> Material shown:
┄┄┄┄┄┄┄┄┄┄
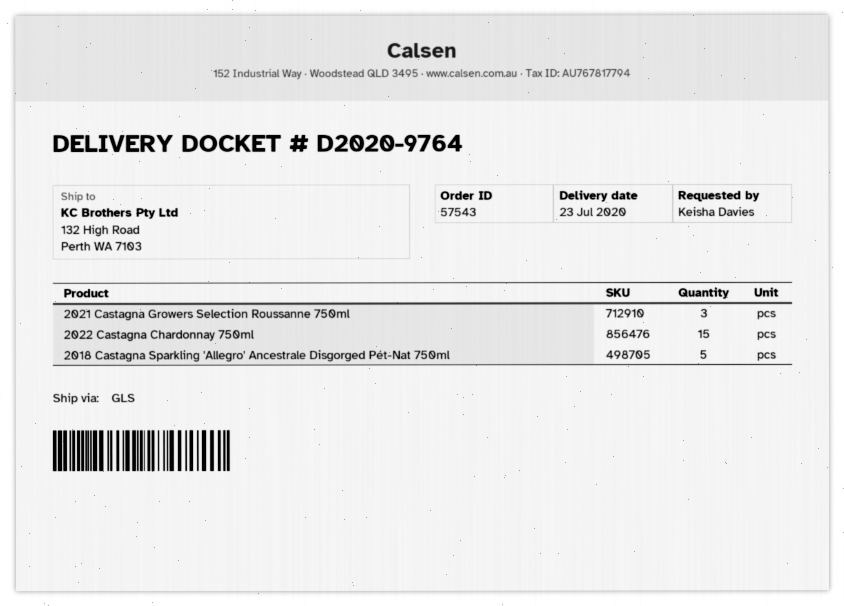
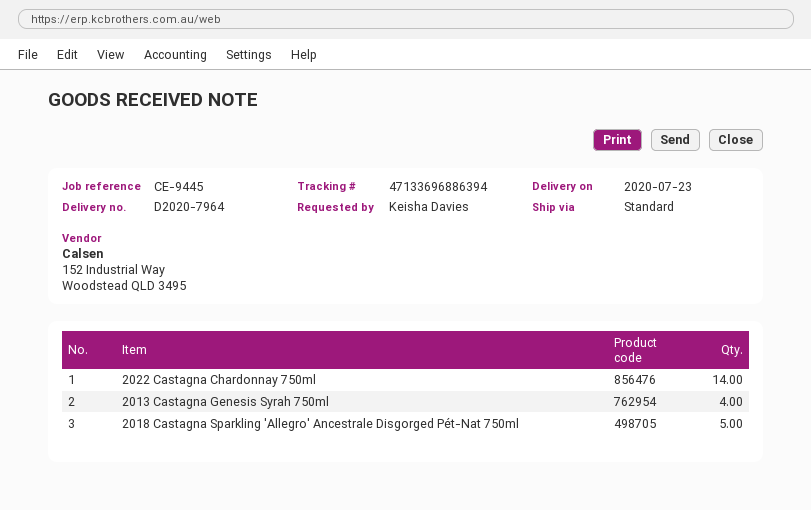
delivery note number: D2020-9764 -> D2020-7964
shipping method: GLS -> standard
2021 Castagna Growers Selection Roussanne 750ml: 3 -> none
2022 Castagna Chardonnay 750ml: 15 -> 14
2013 Castagna Genesis Syrah 750ml: none -> 4

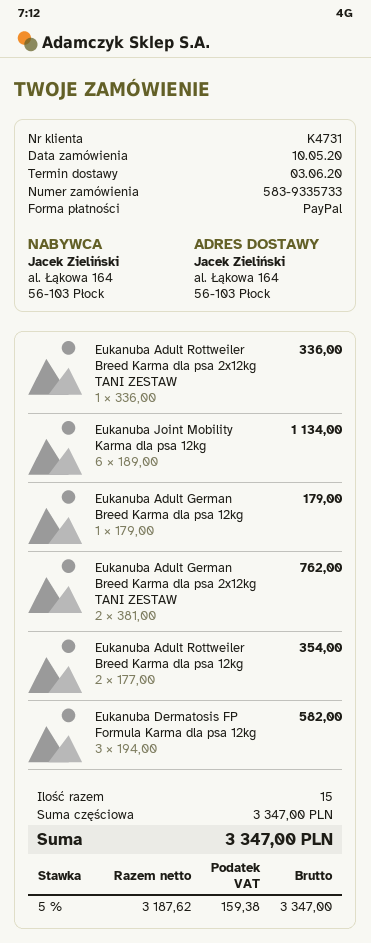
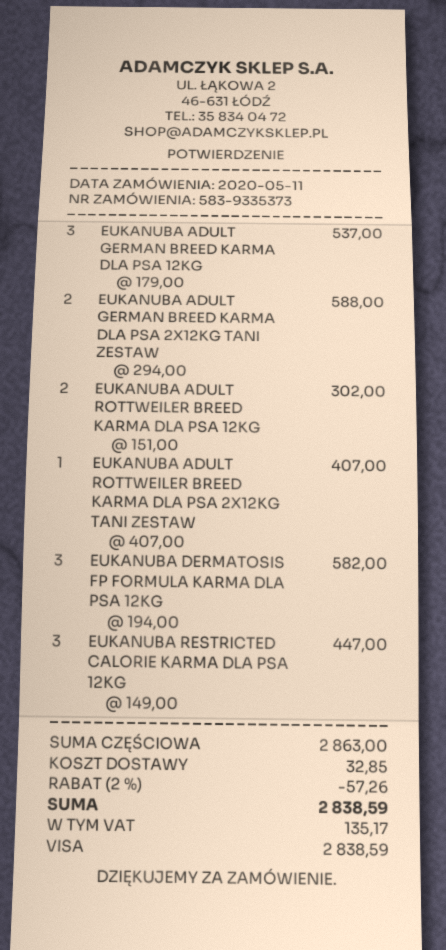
order number: 583-9335733 -> 583-9335373
order date: 2020-05-10 -> 2020-05-11
payment method: PayPal -> Visa
Eukanuba Adult Rottweiler Breed Karma dla psa 2x12kg TANI ZESTAW: 1 x 336.00 = 336.00 -> 1 x 407.00 = 407.00
Eukanuba Joint Mobility Karma dla psa 12kg: 6 x 189.00 = 1134.00 -> none
Eukanuba Adult German Breed Karma dla psa 12kg: 1 x 179.00 = 179.00 -> 3 x 179.00 = 537.00
Eukanuba Adult German Breed Karma dla psa 2x12kg TANI ZESTAW: 2 x 381.00 = 762.00 -> 2 x 294.00 = 588.00
Eukanuba Adult Rottweiler Breed Karma dla psa 12kg: 2 x 177.00 = 354.00 -> 2 x 151.00 = 302.00
EUKANUBA RESTRICTED CALORIE KARMA DLA PSA 12KG: none -> 3 x 149.00 = 447.00
subtotal: 3347.00 -> 2863.00
discount: none -> 2% = 57.26
shipping: none -> 32.85
tax: 159.38 -> 135.17
total: 3347.00 -> 2838.59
┄┄┄┄┄┄┄┄┄┄
> Instructions to follow: Above are some records; quote exactly and only the lines that begin at the line containing "2021 Castagna Growers" and stop after the line containing "Eukanuba Adult German Breed Karma dla psa 12kg: 1", leaving out the pictures.

> Written solution:
2021 Castagna Growers Selection Roussanne 750ml: 3 -> none
2022 Castagna Chardonnay 750ml: 15 -> 14
2013 Castagna Genesis Syrah 750ml: none -> 4

order number: 583-9335733 -> 583-9335373
order date: 2020-05-10 -> 2020-05-11
payment method: PayPal -> Visa
Eukanuba Adult Rottweiler Breed Karma dla psa 2x12kg TANI ZESTAW: 1 x 336.00 = 336.00 -> 1 x 407.00 = 407.00
Eukanuba Joint Mobility Karma dla psa 12kg: 6 x 189.00 = 1134.00 -> none
Eukanuba Adult German Breed Karma dla psa 12kg: 1 x 179.00 = 179.00 -> 3 x 179.00 = 537.00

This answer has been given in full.